SUPPLIED MATERIAL

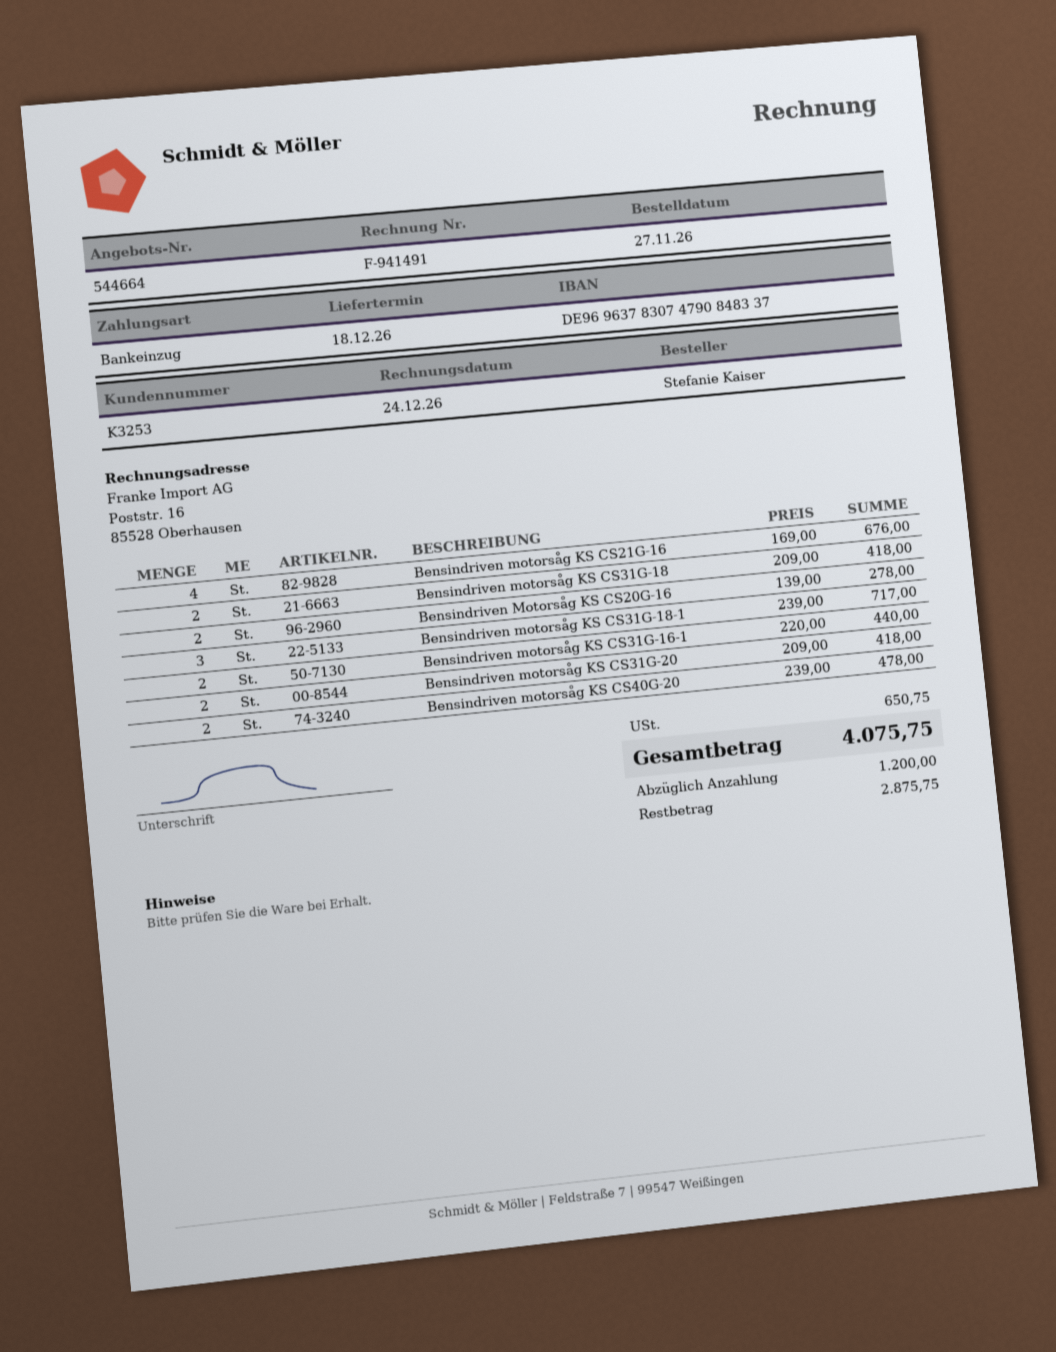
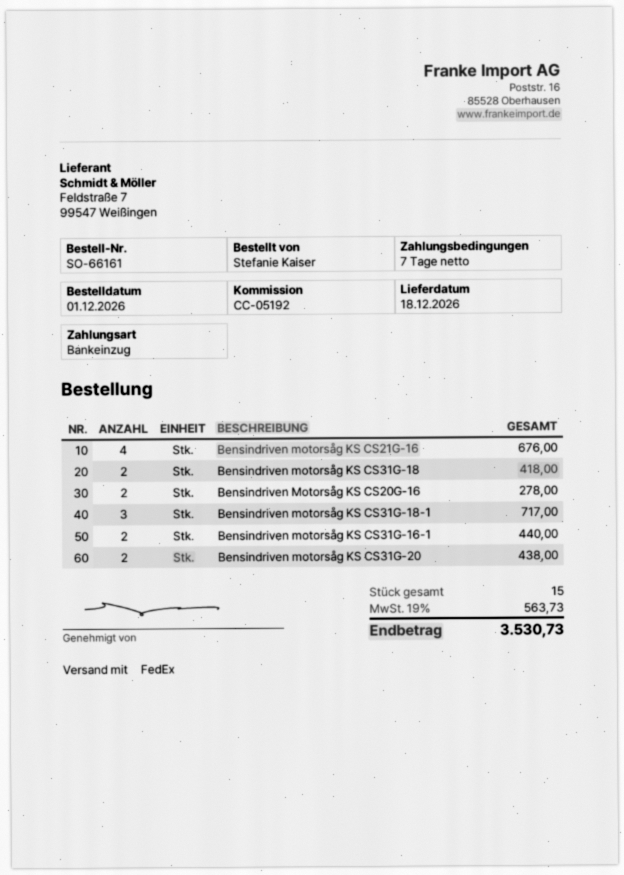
order date: 2026-11-27 -> 2026-12-01
Bensindriven motorsåg KS CS31G-20: 2 for 418.00 -> 2 for 438.00
Bensindriven motorsåg KS CS40G-20: 2 for 478.00 -> none
tax: 650.75 -> 563.73
total: 4075.75 -> 3530.73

ABOUT THIS TASK
Apart from the pictures, the material above has to be repeated exactly.

ANSWER SPACE
order date: 2026-11-27 -> 2026-12-01
Bensindriven motorsåg KS CS31G-20: 2 for 418.00 -> 2 for 438.00
Bensindriven motorsåg KS CS40G-20: 2 for 478.00 -> none
tax: 650.75 -> 563.73
total: 4075.75 -> 3530.73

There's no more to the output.